Different data types offers varying ranges of exponents and precisions. Additionally, different GPUs, such as the V100s and A100s, support different data types. It’s important to check which data types your GPUs supports. For instance, according to Fig2 above, FP16 provides 8x throughput of FP32 in operations/sec (compute speed), albeit with reduced exponent range and precision. We suggest carefully reviewing both the PyTorch CUDA setup and your GPU’s white paper, and experimenting with your data to find the right balance between precision and speed. For example, the following code snippet enables the use of TF32 for matrix multiplication.
## https://pytorch.org/docs/stable/notes/cuda.html#tf32-on-ampere
## The flag below controls whether to allow TF32 on matmul. This flag defaults to False
## in PyTorch 1.12 and later.
torch.backends.cuda.matmul.allow_tf32 = True
## The flag below controls whether to allow TF32 on cuDNN. This flag defaults to True.

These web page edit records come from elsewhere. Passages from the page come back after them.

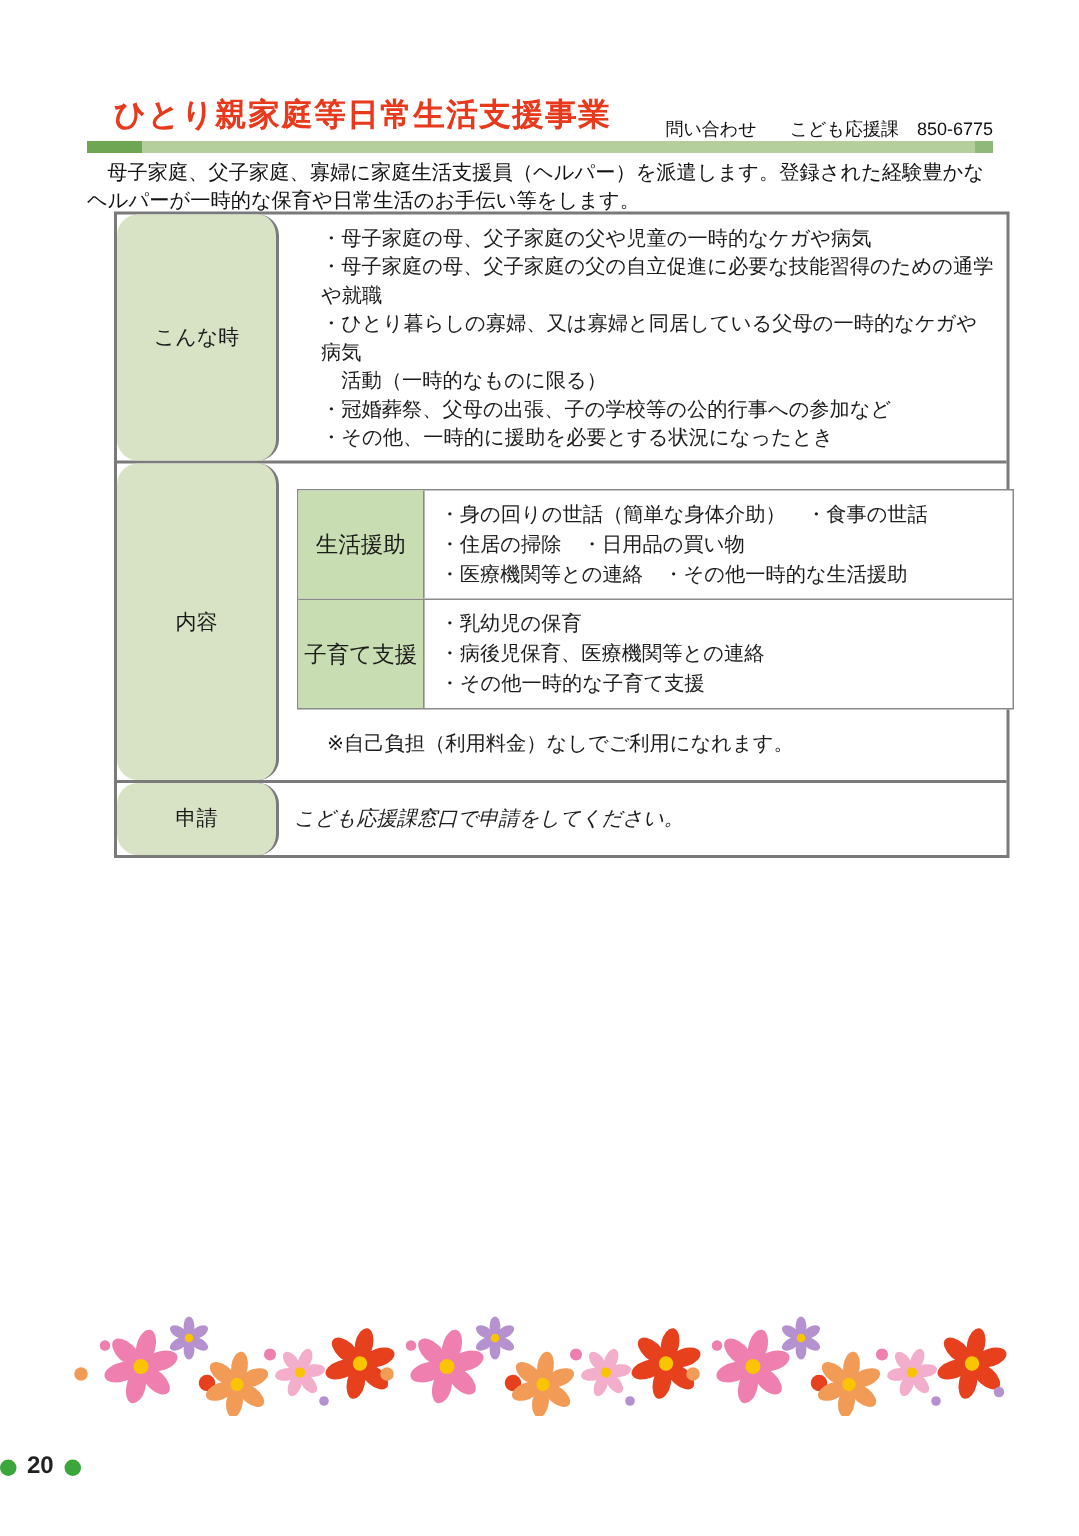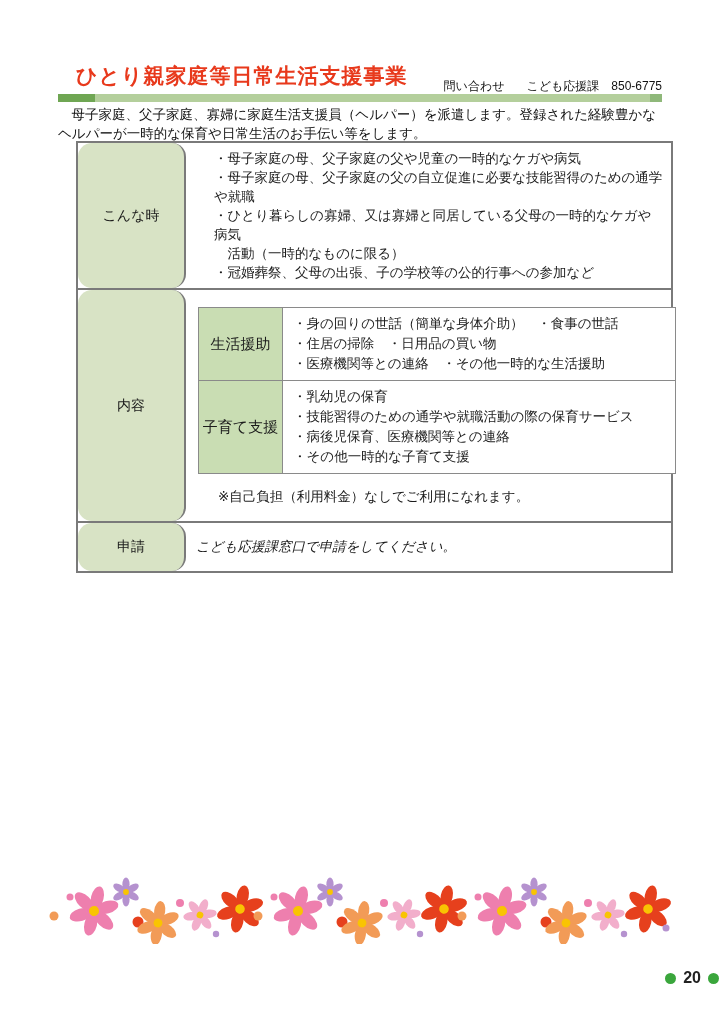--- a/index.html
+++ b/index.html
@@ -70,21 +70,21 @@
   .note{margin:14px 0 10px 24px;line-height:18px;}
 
   .row-shinsei .tcontent{display:flex;align-items:center;min-height:48px;padding-left:10px;font-style:italic;}
 
   
   .flower-border{position:absolute;left:48px;top:872px;}
 
   
   .page-number{
     position:absolute;left:0;top:969px;width:719px;
-    display:flex;align-items:center;justify-content:flex-end;gap:7px;
+    display:flex;align-items:center;justify-content:flex-start;gap:7px;
   }
   .page-dot{width:11px;height:11px;border-radius:50%;background:#3aa63c;}
   .page-num-text{font-size:16px;font-weight:600;color:#222;}
 </style>
 </head>
 <body>
 
 <div class="page">
 
   <h1 class="title">ひとり親家庭等日常生活支援事業</h1>
@@ -100,41 +100,41 @@
   <div class="main-table">
 
     <div class="trow row-konnatoki">
       <div class="tlabel">こんな時</div>
       <div class="tcontent">
         <div class="bullet-line">・母子家庭の母、父子家庭の父や児童の一時的なケガや病気</div>
         <div class="bullet-line">・母子家庭の母、父子家庭の父の自立促進に必要な技能習得のための通学や就職</div>
         <div class="bullet-line">・ひとり暮らしの寡婦、又は寡婦と同居している父母の一時的なケガや病気</div>
         <div class="bullet-line">　活動（一時的なものに限る）</div>
         <div class="bullet-line">・冠婚葬祭、父母の出張、子の学校等の公的行事への参加など</div>
+        <div class="bullet-line">・その他、一時的に援助を必要とする状況になったとき</div>
       </div>
     </div>
 
     <div class="trow row-naiyou">
       <div class="tlabel">内容</div>
       <div class="tcontent">
 
         <div class="subtable">
           <div class="srow">
             <div class="slabel">生活援助</div>
             <div class="scontent">
               <div class="bullet-line">・身の回りの世話（簡単な身体介助）　・食事の世話</div>
               <div class="bullet-line">・住居の掃除　・日用品の買い物</div>
               <div class="bullet-line">・医療機関等との連絡　・その他一時的な生活援助</div>
             </div>
           </div>
           <div class="srow">
             <div class="slabel">子育て支援</div>
             <div class="scontent">
               <div class="bullet-line">・乳幼児の保育</div>
-              <div class="bullet-line">・技能習得のための通学や就職活動の際の保育サービス</div>
               <div class="bullet-line">・病後児保育、医療機関等との連絡</div>
               <div class="bullet-line">・その他一時的な子育て支援</div>
             </div>
           </div>
         </div>
 
         <div class="note">※自己負担（利用料金）なしでご利用になれます。</div>
       </div>
     </div>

torch.backends.cudnn.allow_tf32 = True
Conclusion
In this post, we demonstrate how to fine-tune LLMs using MP techniques with tools provided by HuggingFace. By sharing these experiences, we hope you can train your own LLMs and own the weights. Please keep in mind that even fine-tuned LLMs can produce hallucinated responses. While fine-tuning can reduce the chance of hallucination, it does not eliminate it. Developers and scientists should design AI products with an understanding that LLMs still operate by generating the most likely tokens based on the preceding context tokens, and can generate ungrounded or non-factual responses. Despite these limitations, small, domain-specific language models are preferred because they can be optimized to understand jargon specific to a field, and have lower inference cost compared to large, close-source language models.